Spencer Stuart has analyzed the tenures of chief marketing officers (CMOs) for more than 10 years to gain insights into trends in marketing leadership and the implications for organizations. This year, we analyzed the tenures of chief marketers from 100 of the top U.S. advertised brands as of December 31, 2015, and examined the profiles of new marketing leaders.
Here are our findings:
2015 marked first drop in tenure in a decade
The average tenure for chief marketing officers of leading U.S. consumer brand companies dropped from 48 months to 44 months, representing the first decline of average tenure in 10 years.
Median tenure declines by nine months
This year, we added median tenure to our analysis to provide an additional perspective and one that is less impacted by outliers than average tenure.

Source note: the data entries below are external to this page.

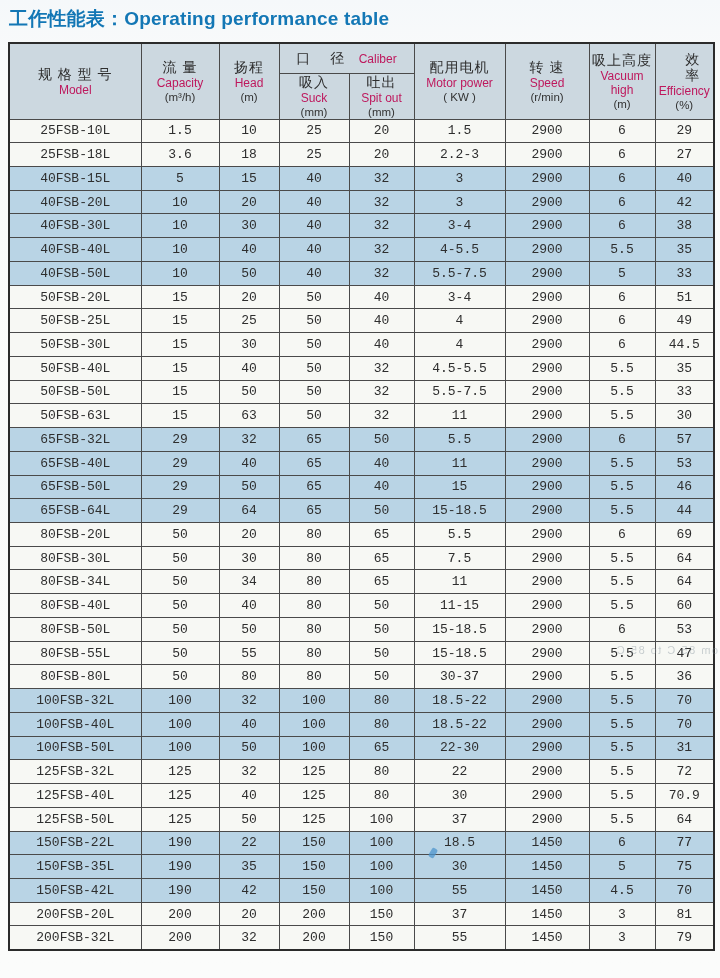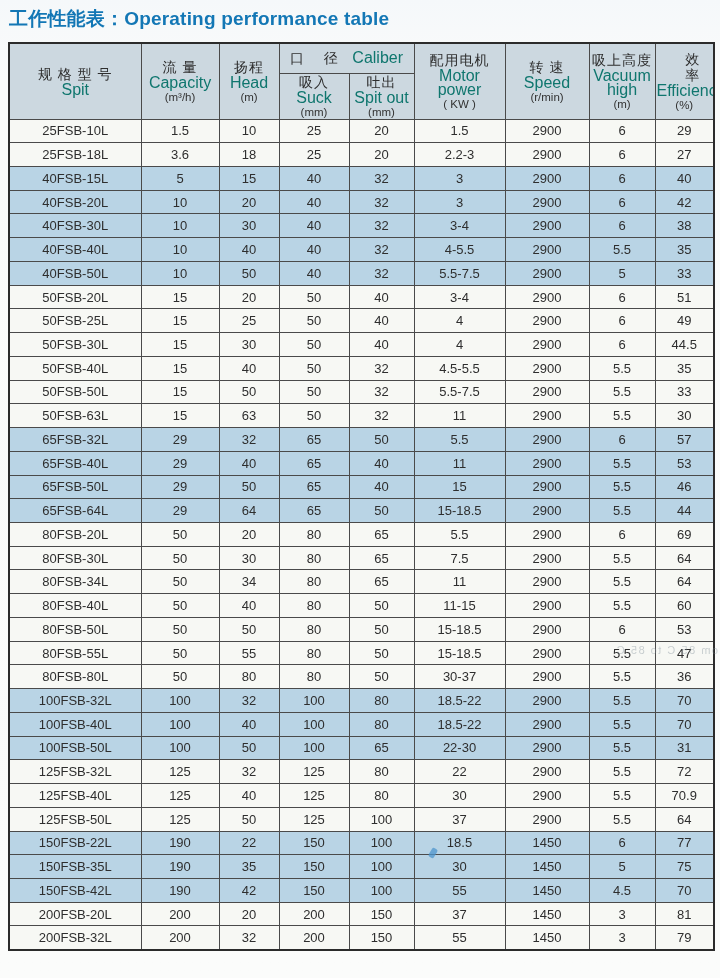--- a/index.html
+++ b/index.html
@@ -47,7 +47,7 @@
     font-weight:normal;
   }
   .hzh{font-size:14px; line-height:17px; letter-spacing:1px; display:block;}
-  .hen{font-size:16px; line-height:14px; display:block; color:#0f766e;}
+  .hen{font-size:12px; line-height:14px; display:block; color:#be185d;}
   .hunit{font-size:11.5px; line-height:14px; display:block; color:#333;}
   .caliber-top{height:30px;}
   .caliber-top .hzh{display:inline; letter-spacing:8px; margin-right:2px;}

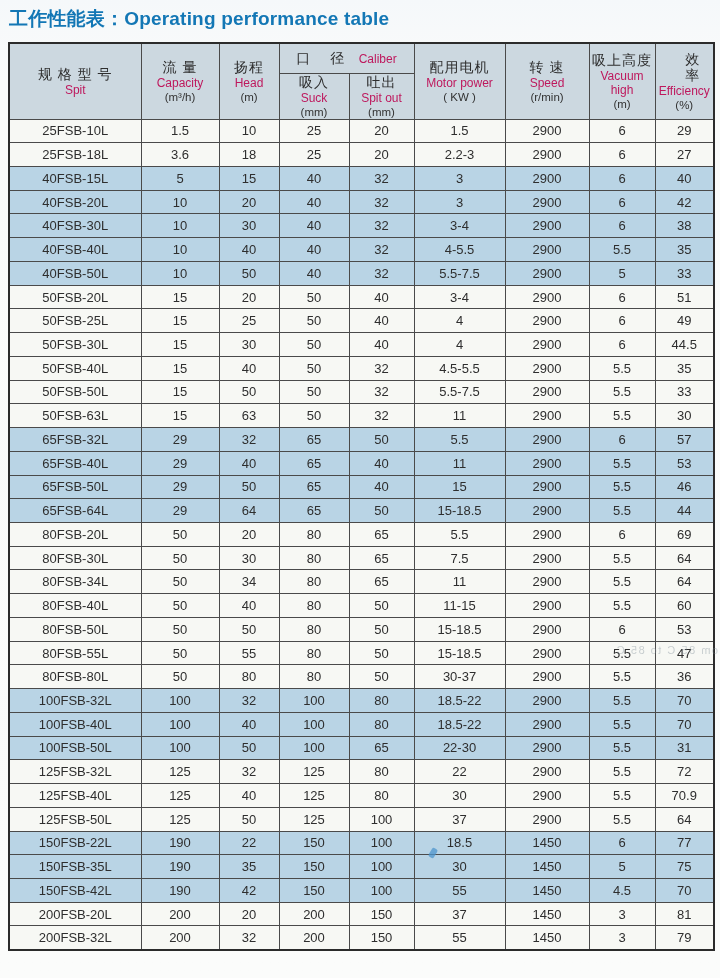--- a/index.html
+++ b/index.html
@@ -109,7 +109,7 @@
       <tr>
         <th rowspan="2">
           <span class="hzh">规 格 型 号</span>
-          <span class="hen">Spit</span>
+          <span class="hen">Model</span>
         </th>
         <th rowspan="2">
           <span class="hzh">流 量</span>

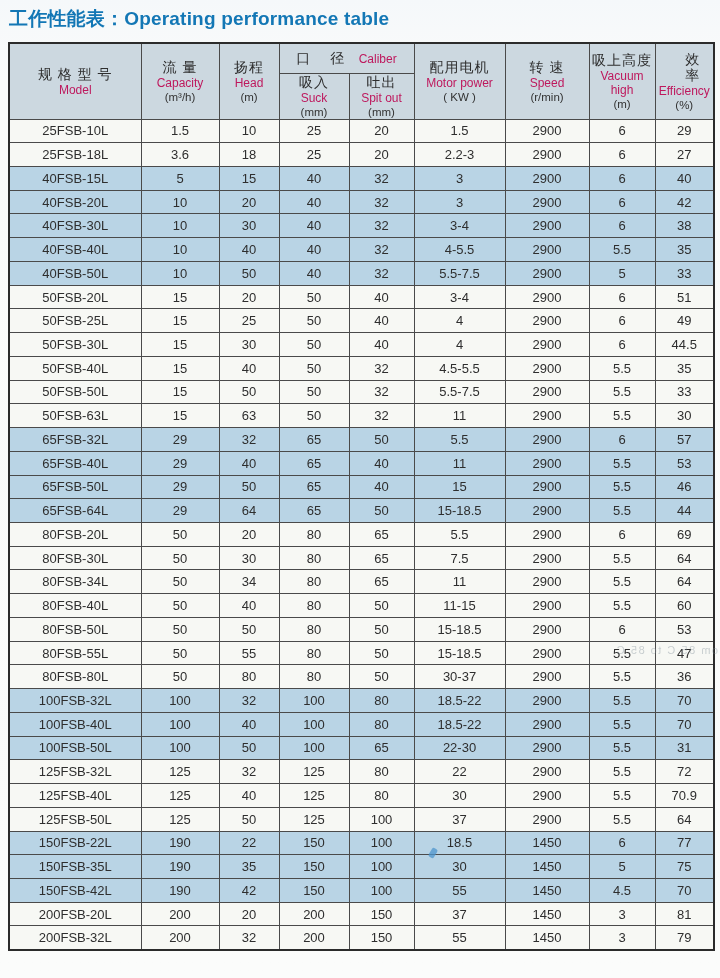--- a/index.html
+++ b/index.html
@@ -60,7 +60,7 @@
     letter-spacing:0;
     margin-left:16px;
   }
-  tbody tr{height:23.74px;}
+  tbody tr{height:23.74px;font-family:Liberation Mono, monospace;}
   tbody td{font-size:13px; background:#f7f8f4;}
   tbody tr.shade td{background:#b9d4e5;}
   .bleed{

Similar to the average, median tenure also declined, from 35.5 months in 2014 to 26.5 in 2015.
Nearly one-third are first-time CMOs
The majority of the 30 new CMOs (73%) are moving into the top marketing job for the first time. This percentage is consistent with the remaining companies on the list: 51 of the existing 70 CMOs (73%) were first-time CMOs when they were named to their current roles.
According to Greg Welch, who launched Spencer Stuart’s Marketing Officer Practice and the CMO tenure study, shorter tenures are only part of the story. “It’s easy to focus solely on the fact we’re seeing shorter CMO tenures, which is telling, but I think equally compelling is that 30 companies of the 100 in our study have new senior marketers at the helm,” said Welch. “The industry-wide impact of having nearly one-third of the top CMOs new to their roles is significant, given the incredible influence and buying power that today’s top CMOs wield.”
With the majority of new CMOs joining the C-suite for the first time, companies must put structures and systems in place to help them be successful over the long term. “This isn’t about putting guard rails in place,” added Welch, “but about having a thoughtful, well-executed transition playbook and process, with solid support from the peer group. This is particularly critical for a first-time CMO, whether the CMO is an external hire or an internal promotion. Not surprisingly, much of our energy today is not only in identifying and recruiting great marketing leaders, but then in working closely with them to ensure that they get off to a great start in their new roles.”
Who are these new CMOs?
One-third of the 30 new CMOs are female compared with 20% of the existing CMOs on the list. Diversity among new and existing CMOs is consistent: 11% of new CMOs are diverse compared to 12% of the remaining CMOs. Additionally, 37% of new CMOs were external hires; 63% were internal promotions.